Another area of concern is a return to assassinations of political figures. “We are aware of and concerned about the possibility of assassinations,” a Lebanese security source who wished to remain anonymous told MEE, adding that triggering this particular card may lead to unrest in the streets. Lebanon has a long history of political assassinations, the most recent taking place in December 2013 of Mohammad Chatah, a close advisor to Hariri’s father, Rafic Hariri, before his own assassination in 2005.
Calm on the streets
The tensions on the streets that Saudi Arabia was banking on never materialised. In fact, Hariri’s shock resignation and subsequent lack of contact with his own party members pushed everyone, including traditional adversaries, to rally behind the president-led campaign of "Return our Prime Minister".

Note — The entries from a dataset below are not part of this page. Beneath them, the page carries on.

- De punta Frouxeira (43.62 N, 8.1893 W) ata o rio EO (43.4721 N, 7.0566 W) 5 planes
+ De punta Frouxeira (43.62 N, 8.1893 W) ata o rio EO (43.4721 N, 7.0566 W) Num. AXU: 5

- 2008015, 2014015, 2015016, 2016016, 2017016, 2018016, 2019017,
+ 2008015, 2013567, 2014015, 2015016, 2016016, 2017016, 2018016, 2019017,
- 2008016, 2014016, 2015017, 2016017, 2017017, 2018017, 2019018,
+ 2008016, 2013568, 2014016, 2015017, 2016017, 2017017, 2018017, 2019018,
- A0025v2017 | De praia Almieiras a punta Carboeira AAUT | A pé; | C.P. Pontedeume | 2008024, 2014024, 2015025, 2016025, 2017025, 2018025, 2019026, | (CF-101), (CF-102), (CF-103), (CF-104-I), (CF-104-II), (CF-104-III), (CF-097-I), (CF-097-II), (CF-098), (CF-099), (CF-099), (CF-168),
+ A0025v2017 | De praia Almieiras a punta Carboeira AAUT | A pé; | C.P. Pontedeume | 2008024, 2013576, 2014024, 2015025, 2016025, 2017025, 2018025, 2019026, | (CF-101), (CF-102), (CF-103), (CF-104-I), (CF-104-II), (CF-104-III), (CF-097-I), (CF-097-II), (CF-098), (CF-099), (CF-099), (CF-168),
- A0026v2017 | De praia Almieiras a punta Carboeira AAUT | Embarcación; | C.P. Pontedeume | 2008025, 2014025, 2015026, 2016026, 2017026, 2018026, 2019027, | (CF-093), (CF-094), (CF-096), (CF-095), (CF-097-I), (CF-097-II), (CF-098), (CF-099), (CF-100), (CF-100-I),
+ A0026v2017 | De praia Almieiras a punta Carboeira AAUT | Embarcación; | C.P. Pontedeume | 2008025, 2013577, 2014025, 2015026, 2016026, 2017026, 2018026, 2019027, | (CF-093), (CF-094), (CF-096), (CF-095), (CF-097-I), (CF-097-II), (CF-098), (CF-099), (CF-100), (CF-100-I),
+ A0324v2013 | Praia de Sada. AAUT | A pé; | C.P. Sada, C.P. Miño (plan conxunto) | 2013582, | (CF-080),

Following Hariri’s hour-and-half long interview on Sunday on the Al-Mustaqbal channel, the streets were full of chatter focusing on his body language, how tired and haggard he looked, how uncomfortable and tense he seemed and how much water he drank.
A statement released by the president, Michel Aoun, said: “Everything that comes out of Prime Minister Hariri from stances, steps or anything attributed to him does not reflect the truth, and is but the result of the mysterious and dubious situation he is undergoing in Saudi Arabia, and therefore cannot be taken seriously.”
Lebanese PM Saad Hariri announced his resignation on 4 November whilst in Riyadh (AFP)
Over the last week videos from nightclubs depicted clubbers chanting for Hariri, while billboards were being plastered on the streets with his image saying “Waiting For You”.
The annual Beirut marathon that took place on Sunday was officially run in Hariri’s name, with many runners holding placards saying “We Want Our PM Back” and “Running For You”.
Yet while Lebanon seems to have won this round against Saudi Arabia, this by no means signals the end of the game.
“Mohammed bin Salman has shown he is aggressive and improvises a lot in places and issues that are sensitive, and sometimes escalates without properly calculating the results,” said Barakat. “This is why this Saudi decision [to de-escalate] is neither permanent nor long term by any means, and could likely mutate into something else.”